→ **WORK TASK**: Only lines with the word "本日発送" belong in the answer; copy them from the records below.

Before-and-after change records:
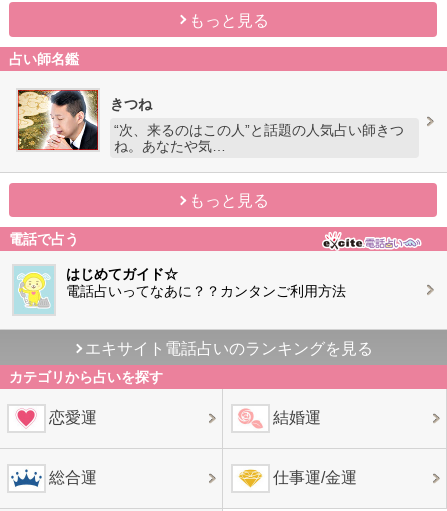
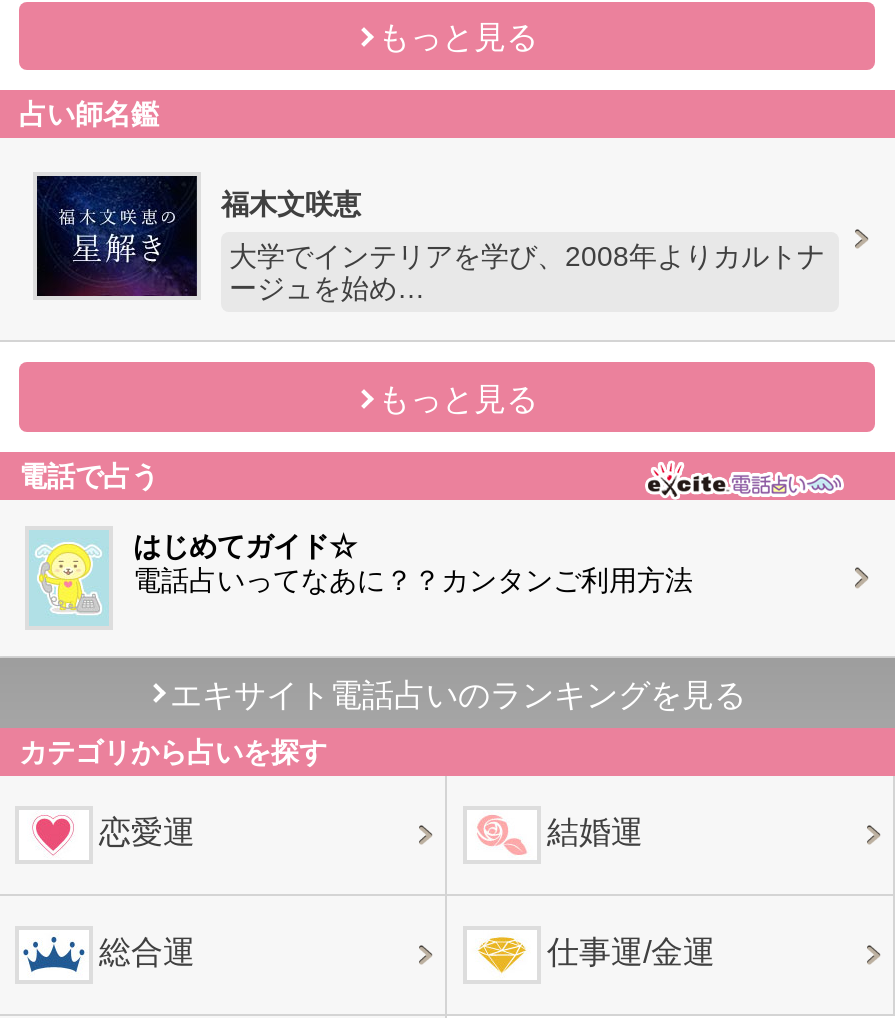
[17,89,152,151] [image] | きつね -> [35,173,361,299] [image] | 福木文咲恵
[114,122,404,154] “次、来るのはこの人”と話題の人気占い師きつ | ね。あなたや気… -> [229,240,825,304] 大学でインテリアを学び、2008年よりカルトナ | ージュを始め…

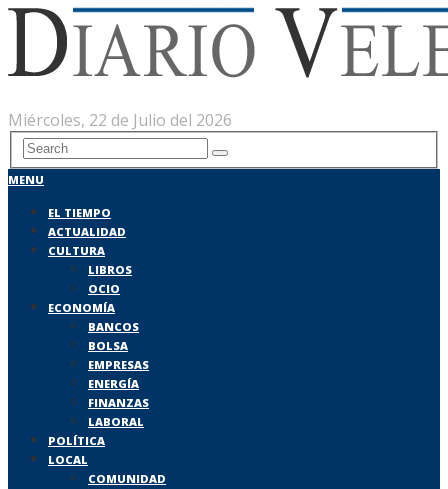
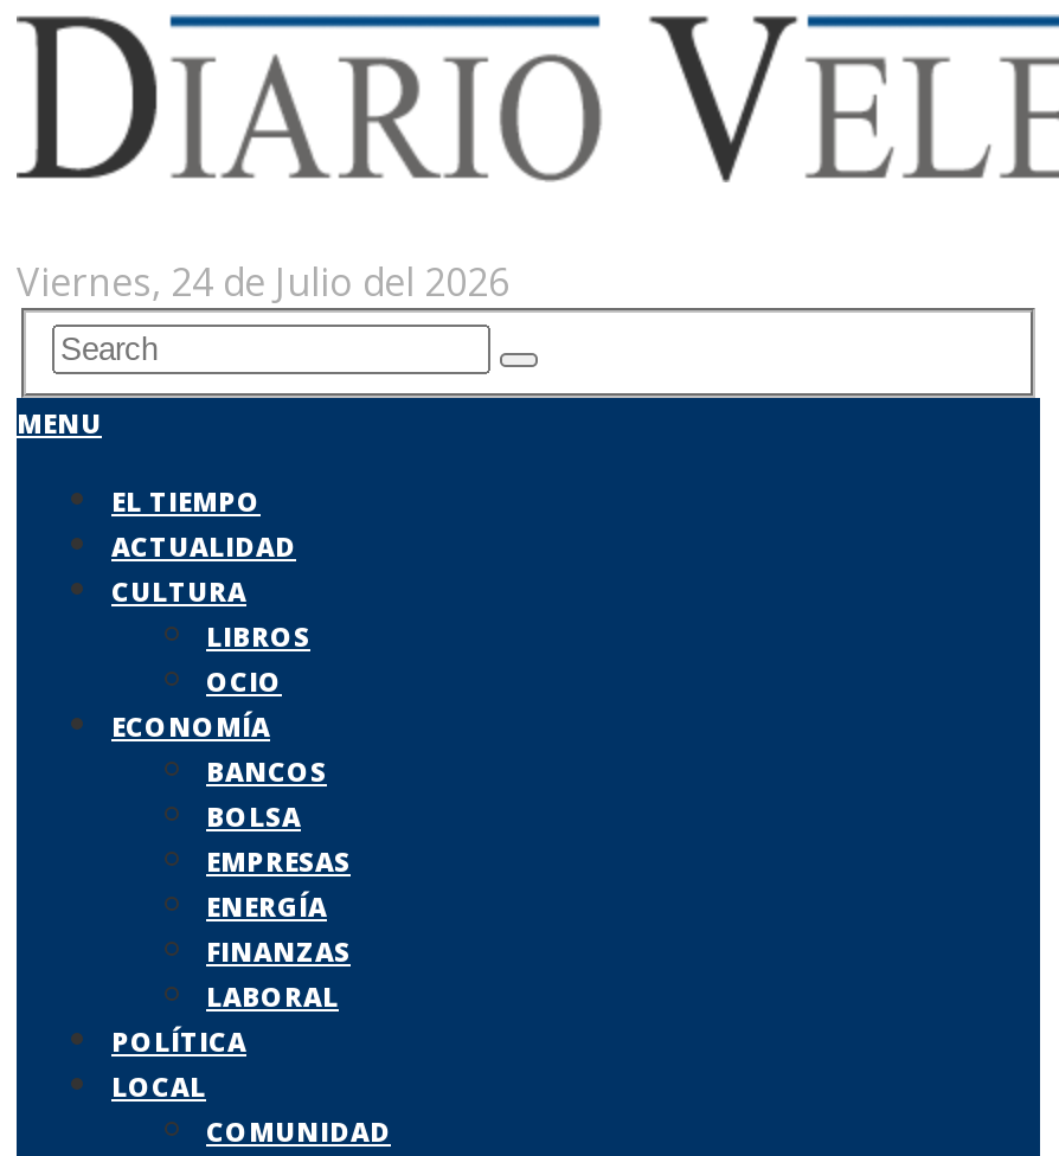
[8,109,232,131] Miércoles, 22 de Julio del 2026 -> [17,255,509,307] Viernes, 24 de Julio del 2026

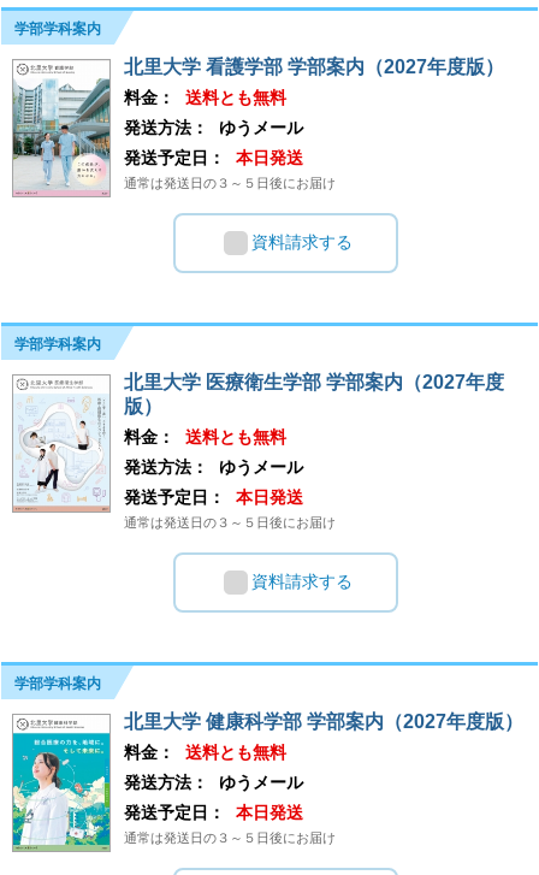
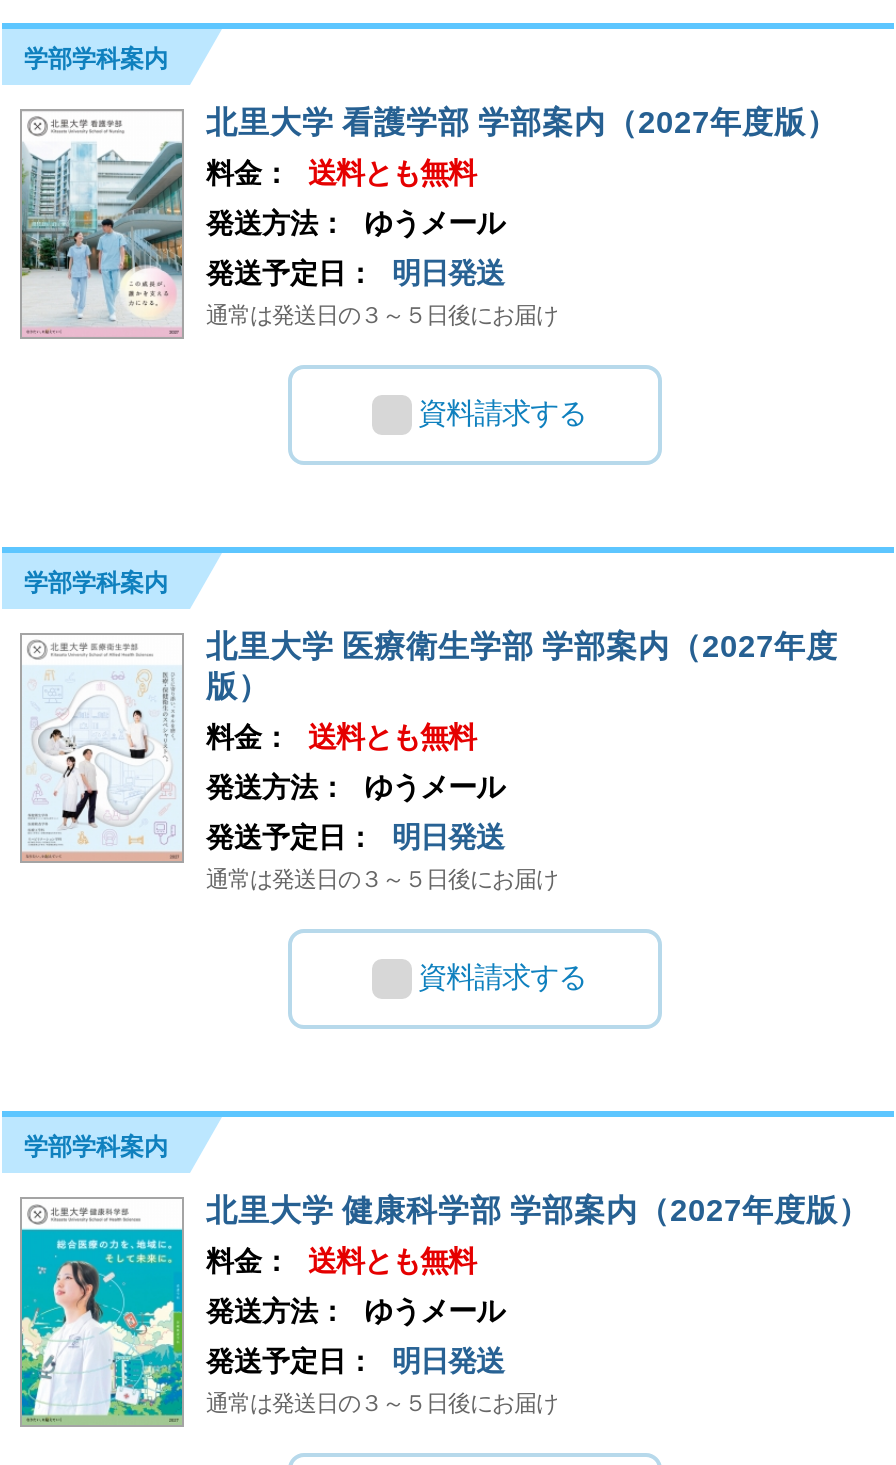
[124,148,303,167] 発送予定日： 本日発送 -> [206,256,504,288] 発送予定日： 明日発送
[124,487,303,506] 発送予定日： 本日発送 -> [206,820,504,852] 発送予定日： 明日発送
[124,802,303,822] 発送予定日： 本日発送 -> [206,1344,504,1376] 発送予定日： 明日発送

→ **SOLUTION FOR THIS PROBLEM**:
[124,148,303,167] 発送予定日： 本日発送 -> [206,256,504,288] 発送予定日： 明日発送
[124,487,303,506] 発送予定日： 本日発送 -> [206,820,504,852] 発送予定日： 明日発送
[124,802,303,822] 発送予定日： 本日発送 -> [206,1344,504,1376] 発送予定日： 明日発送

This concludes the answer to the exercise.